Nelle scorse ore i Carabinieri della Stazione di Campobello di Mazara hanno arrestato un 77enne del posto con l'accusa di tentato omicidio e porto e detenzione abusivi di armi e munizioni. L'uomo, armato di una pistola calibro 9, si sarebbe presentato presso l'abitazione del nipote 25enne e avrebbe esploso dei colpi, secondo una prima ricostruzione legata a dissidi di natura privata.
Secondo quanto ricostruito dagli investigatori, il 25enne è rimasto illeso perché l'arma si sarebbe inceppata, consentendogli di fuggire e di allertare immediatamente i militari della locale Stazione. I Carabinieri di Mazara del Vallo, intervenuti prontamente, hanno bloccato e disarmato il 77enne che, sempre secondo gli atti, non aveva ancora desistito dal suo intento.
L'ispezione dei luoghi e la visione delle immagini del sistema di videosorveglianza dell'abitazione hanno permesso di ricostruire la dinamica: sono stati accertati l'esplosione di almeno sei colpi e il ritrovamento di quattro bossoli. Gli elementi raccolti confermano che l'azione criminosa non si è conclusa a causa dell'inceppamento dell'arma, circostanza che ha consentito alla presunta vittima di sottrarsi al pericolo.
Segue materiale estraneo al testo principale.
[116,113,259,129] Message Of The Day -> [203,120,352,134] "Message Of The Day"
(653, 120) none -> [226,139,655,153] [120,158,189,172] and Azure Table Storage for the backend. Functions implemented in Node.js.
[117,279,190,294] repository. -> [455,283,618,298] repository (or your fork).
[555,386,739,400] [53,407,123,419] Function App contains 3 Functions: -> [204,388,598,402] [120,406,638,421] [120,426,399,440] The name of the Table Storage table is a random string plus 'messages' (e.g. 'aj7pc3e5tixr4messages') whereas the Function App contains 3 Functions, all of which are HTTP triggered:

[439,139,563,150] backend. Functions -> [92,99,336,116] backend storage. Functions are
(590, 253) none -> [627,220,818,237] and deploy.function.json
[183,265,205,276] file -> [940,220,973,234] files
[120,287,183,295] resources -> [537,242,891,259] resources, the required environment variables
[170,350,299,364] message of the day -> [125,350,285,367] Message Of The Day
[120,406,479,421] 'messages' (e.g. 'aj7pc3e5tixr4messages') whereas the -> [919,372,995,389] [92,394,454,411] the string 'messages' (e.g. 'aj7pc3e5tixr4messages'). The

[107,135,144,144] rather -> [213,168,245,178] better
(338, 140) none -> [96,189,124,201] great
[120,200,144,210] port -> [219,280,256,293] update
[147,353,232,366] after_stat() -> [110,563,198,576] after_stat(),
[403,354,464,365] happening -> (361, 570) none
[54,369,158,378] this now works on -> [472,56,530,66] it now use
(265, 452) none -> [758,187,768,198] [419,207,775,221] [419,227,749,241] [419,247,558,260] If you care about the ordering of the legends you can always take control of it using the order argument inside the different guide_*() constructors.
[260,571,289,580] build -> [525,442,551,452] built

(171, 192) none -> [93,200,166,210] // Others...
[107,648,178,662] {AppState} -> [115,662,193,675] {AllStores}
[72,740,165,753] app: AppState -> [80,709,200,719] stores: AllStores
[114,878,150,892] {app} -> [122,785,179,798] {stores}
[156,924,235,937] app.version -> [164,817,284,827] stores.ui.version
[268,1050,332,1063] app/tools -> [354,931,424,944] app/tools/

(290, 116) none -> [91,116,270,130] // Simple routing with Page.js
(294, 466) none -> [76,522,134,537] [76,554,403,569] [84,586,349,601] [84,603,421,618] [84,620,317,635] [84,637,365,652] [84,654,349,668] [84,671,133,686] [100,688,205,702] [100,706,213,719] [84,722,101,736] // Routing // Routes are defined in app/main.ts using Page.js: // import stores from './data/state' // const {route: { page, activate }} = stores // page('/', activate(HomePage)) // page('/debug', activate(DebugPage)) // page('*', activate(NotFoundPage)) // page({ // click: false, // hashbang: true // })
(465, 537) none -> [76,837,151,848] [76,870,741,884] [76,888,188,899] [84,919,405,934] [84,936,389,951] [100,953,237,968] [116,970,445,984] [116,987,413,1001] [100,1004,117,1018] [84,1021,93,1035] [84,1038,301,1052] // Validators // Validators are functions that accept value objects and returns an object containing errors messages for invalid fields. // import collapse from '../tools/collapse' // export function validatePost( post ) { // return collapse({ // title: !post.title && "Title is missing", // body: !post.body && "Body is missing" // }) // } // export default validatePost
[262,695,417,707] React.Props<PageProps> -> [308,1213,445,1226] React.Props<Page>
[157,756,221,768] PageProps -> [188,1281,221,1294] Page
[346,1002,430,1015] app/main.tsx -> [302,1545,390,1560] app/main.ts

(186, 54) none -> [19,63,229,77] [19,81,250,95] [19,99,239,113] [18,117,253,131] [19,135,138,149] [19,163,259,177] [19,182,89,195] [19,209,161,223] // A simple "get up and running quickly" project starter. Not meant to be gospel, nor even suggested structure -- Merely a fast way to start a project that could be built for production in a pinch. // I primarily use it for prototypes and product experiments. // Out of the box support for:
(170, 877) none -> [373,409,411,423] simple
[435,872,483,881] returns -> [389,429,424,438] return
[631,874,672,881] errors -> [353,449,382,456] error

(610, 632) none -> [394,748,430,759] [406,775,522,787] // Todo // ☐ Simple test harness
Nella successiva perquisizione domiciliare, i militari hanno sequestrato una pistola cal. 9 con colpo in canna e due colpi nel caricatore detenuta illegalmente, un caricatore supplementare, ventotto munizioni calibro 9, un coltello a serramanico e una carabina cal. 4.5 di libera vendita priva di marca e matricola.
L'uomo è stato quindi tratto in arresto e posto agli arresti domiciliari in attesa dell'udienza di convalida. Le accuse formalizzate sono quelle di tentato omicidio e di porto e detenzione abusivi di armi e munizioni; le indagini dei Carabinieri proseguono per chiarire compiutamente circostanze e responsabilità.
Non vi sono al momento comunicazioni ufficiali su altre persone coinvolte o su precedenti denunce tra le parti; gli inquirenti mantengono aperte tutte le piste relative ai motivi dell'aggressione, al momento ritenuti verosimilmente riconducibili a dissidi privati.